7 Aber frag doch das Vieh, das wird es dich lehren, / die Vögel machen es dir bekannt.
8 Rede zur Erde, sie schärft es dir ein, / die Fische im Meer erzählen es dir.
9 Wer wüsste bei alledem nicht, / dass Jahwes Hand es gemacht hat?
10 Von seiner Macht hängt alles Leben ab / und der Geist im Leib jedes Menschen.
11 Soll nicht das Ohr die Worte prüfen, / wie der Gaumen eine Speise schmeckt?
12 Es heißt: 'Bei Greisen ist die Weisheit, / die Einsicht, die durch langes Leben kommt.'
13 Nein, bei ihm ist Weisheit und Macht, / ihm gehören Einsicht und Rat.
14 Was er abreißt, baut niemand wieder auf, / wen er einsperrt, dem öffnet keiner die Tür.
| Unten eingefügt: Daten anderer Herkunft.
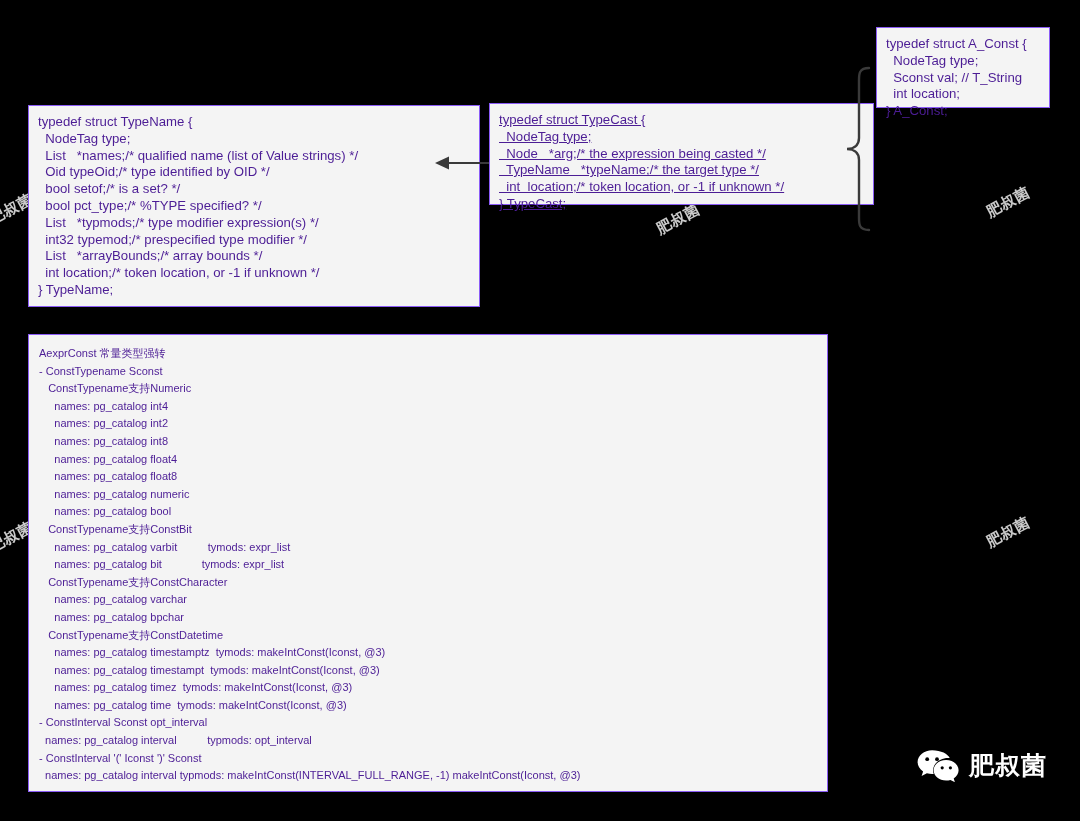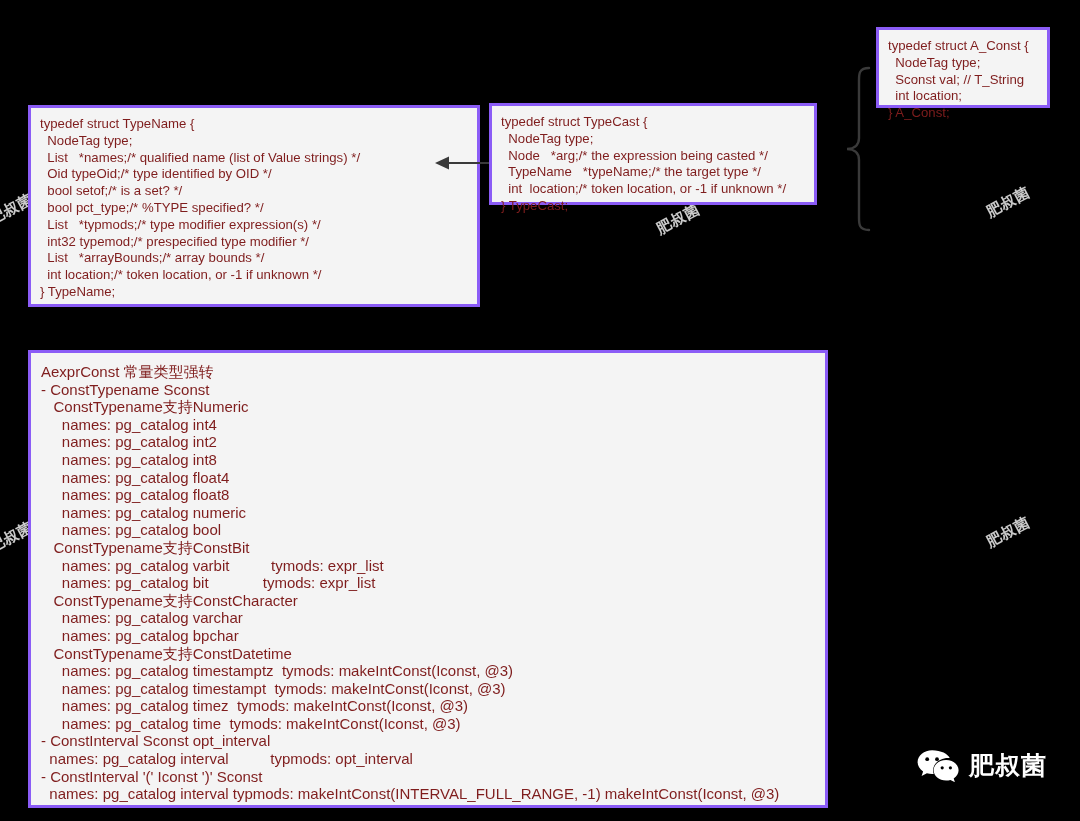"typedef struct A_Const {" .box { border: 3px solid #8b5cf6 -> 1px solid #8b5cf6; color: #7f1d1d -> #4c1d95 }
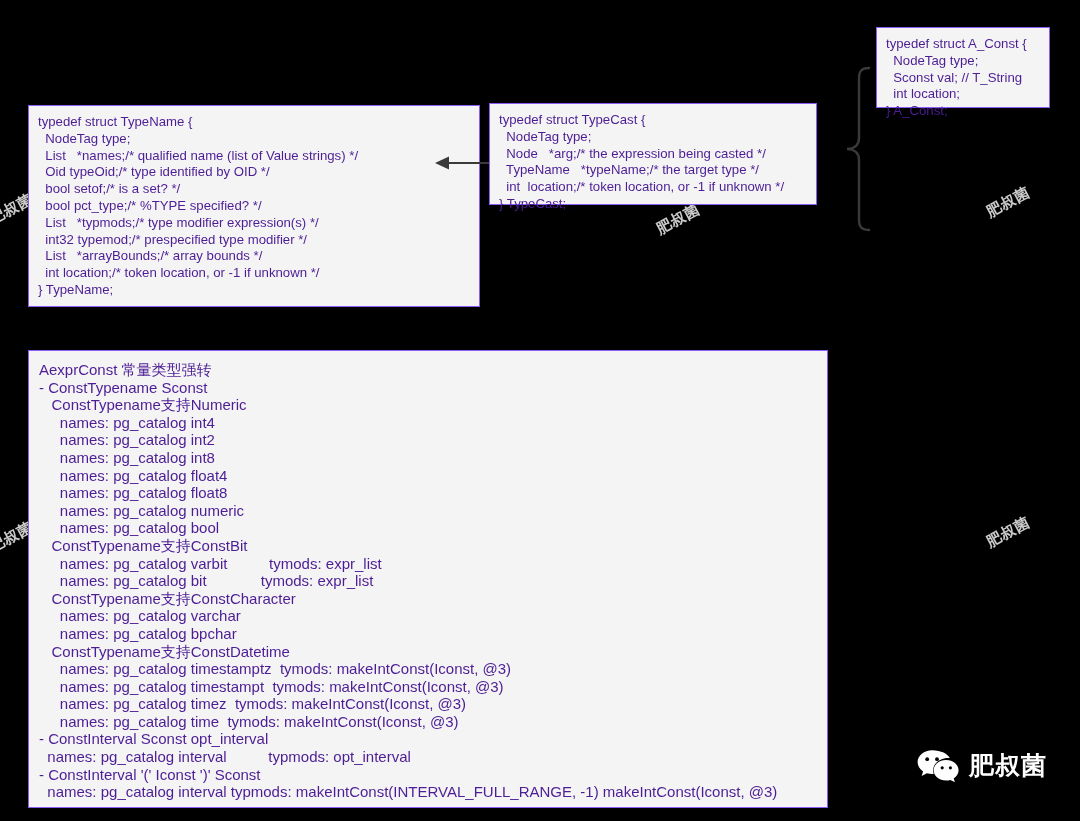"typedef struct TypeCast {" #box-typecast { text-decoration: none -> underline; width: 328px -> 385px }
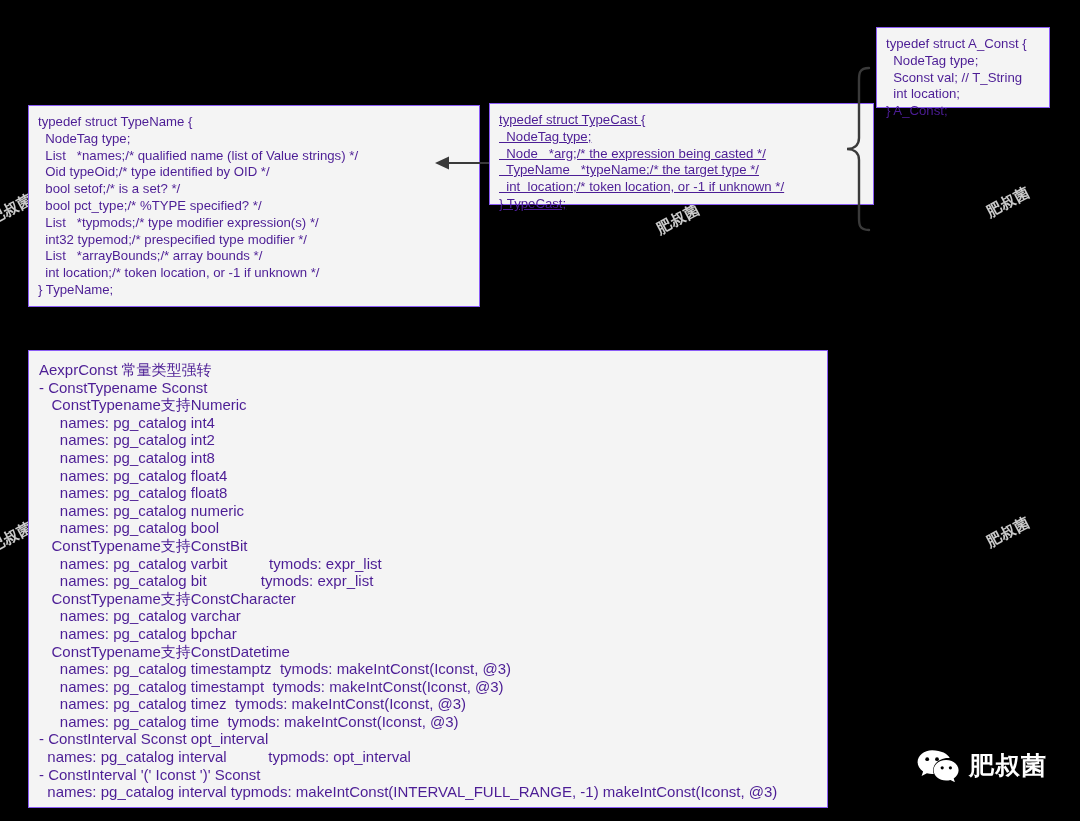"AexprConst 常量类型强转" .box-list { font-size: 15px -> 11px; margin-top: 16px -> none }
15 Hält er das Wasser zurück, dann trocknet alles aus, / lässt er es los, zerwühlt es das Land.
16 Bei ihm sind Einsicht und Macht, / ihm gehört, wer irrt und wer in die Irre führt.
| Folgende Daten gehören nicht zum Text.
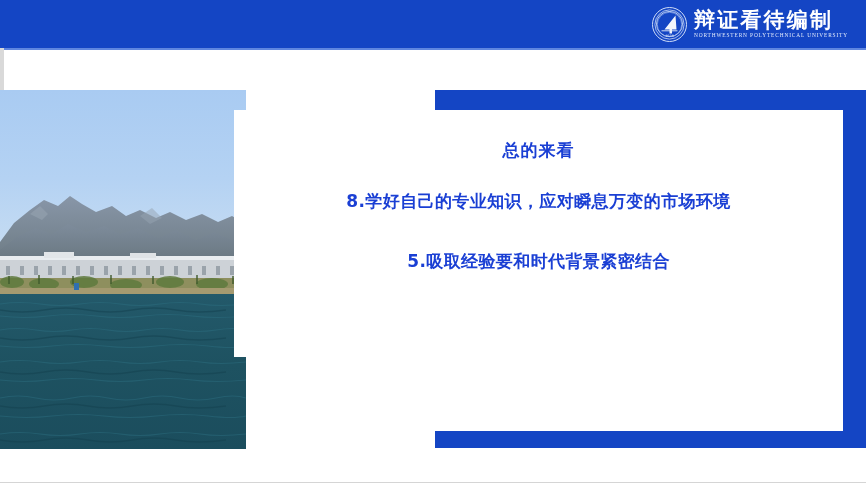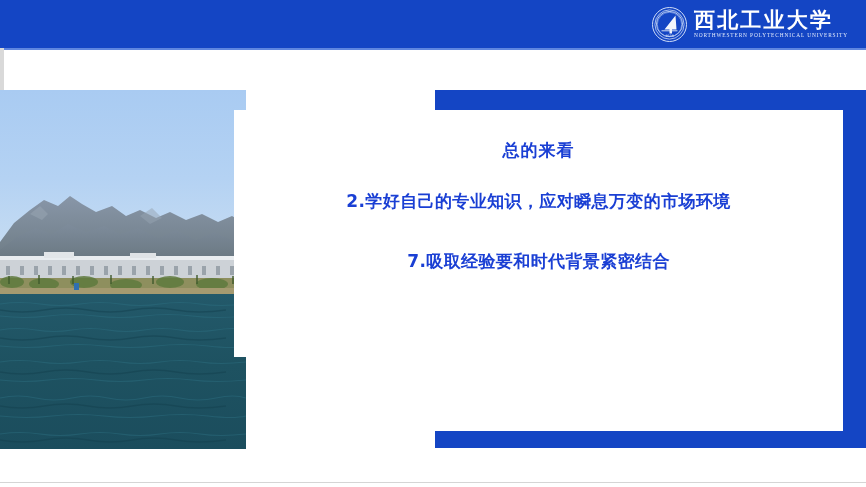"西北工业大学" span.logo-cn { text: 西北工业大学 -> 辩证看待编制 }
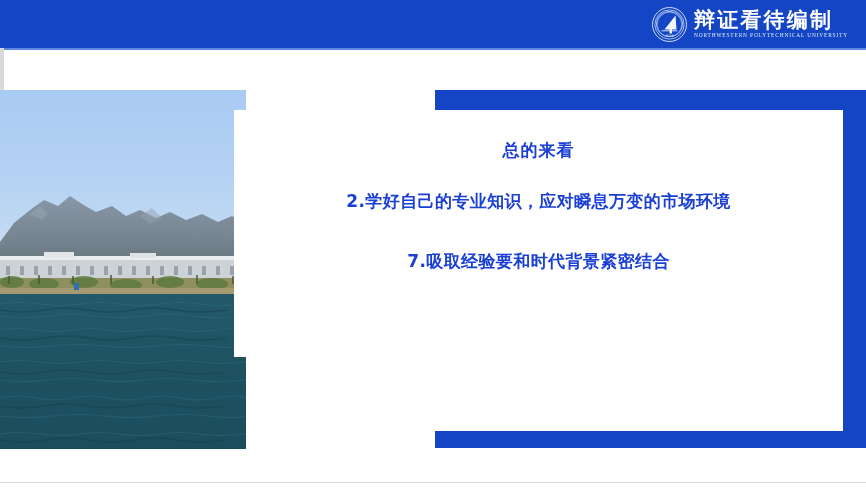"2.学好自己的专业知识，应对瞬息万变的市场环境" div.bullet { text: 2 -> 8 }
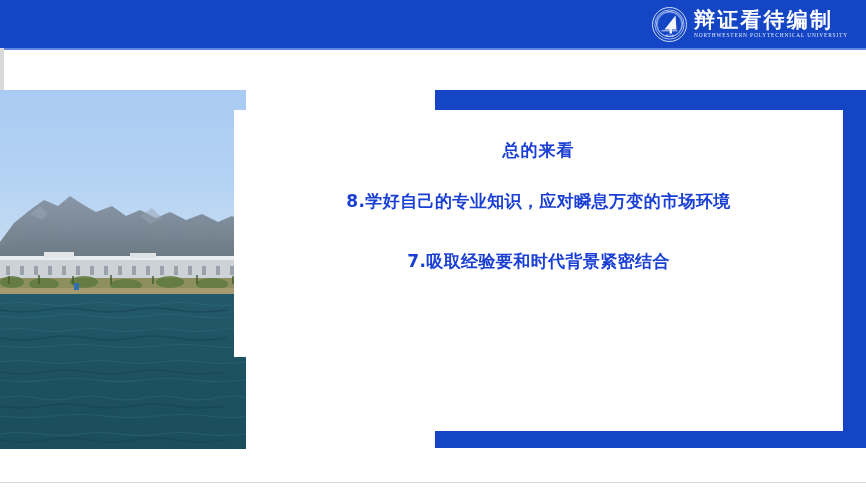"7.吸取经验要和时代背景紧密结合" div.bullet { text: 7 -> 5 }
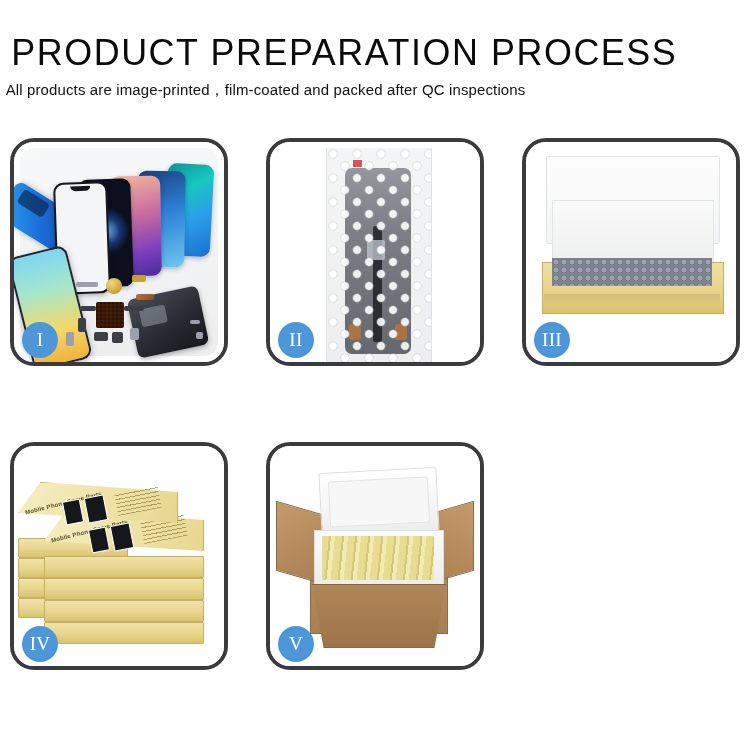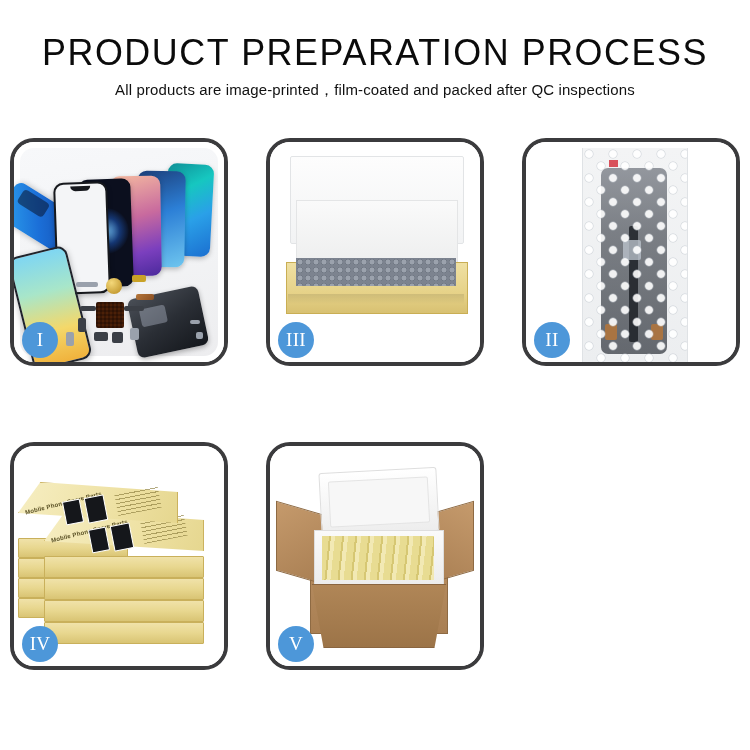"PRODUCT PREPARATION PROCESS" .header { text-align: center -> left }
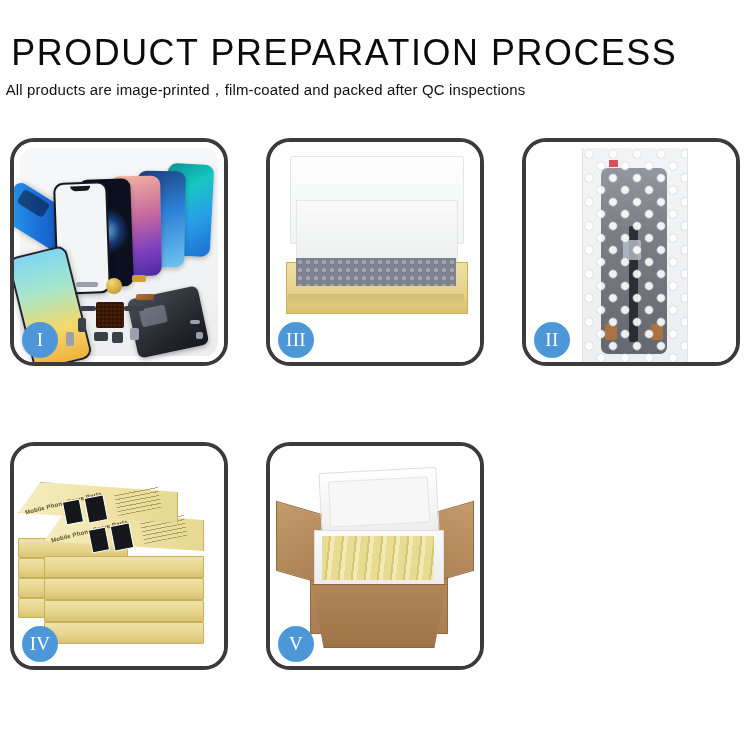"III" div.panel { order: before "II" -> after "II" }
17 Ratgeber lässt er barfuß gehen, / und Richter macht er zu Narren.
18 Den Gurt von Königen löst er auf / und lässt ihren Lenden nur den Schurz.
19 Priester führt er entblößt hinweg, / und alte Geschlechter bringt er zu Fall.
20 Bewährten nimmt er die Sprache / und Ältesten die Urteilskraft.
21 Verachtung gießt er auf Edelleute aus, / Starken löst er den Gürtel.
22 Im Dunkel Verborgenes deckt er auf, / selbst die Todesnacht bringt er ans Licht.
23 Er lässt Völker wachsen und vergehen, / er breitet sie aus und rafft sie dann weg.
24 Den Häuptern des Landes nimmt er den Verstand, / lässt sie irren in pfadloser Öde.
25 Sie tappen im Dunkeln ohne ein Licht, / er lässt sie wie Betrunkene taumeln.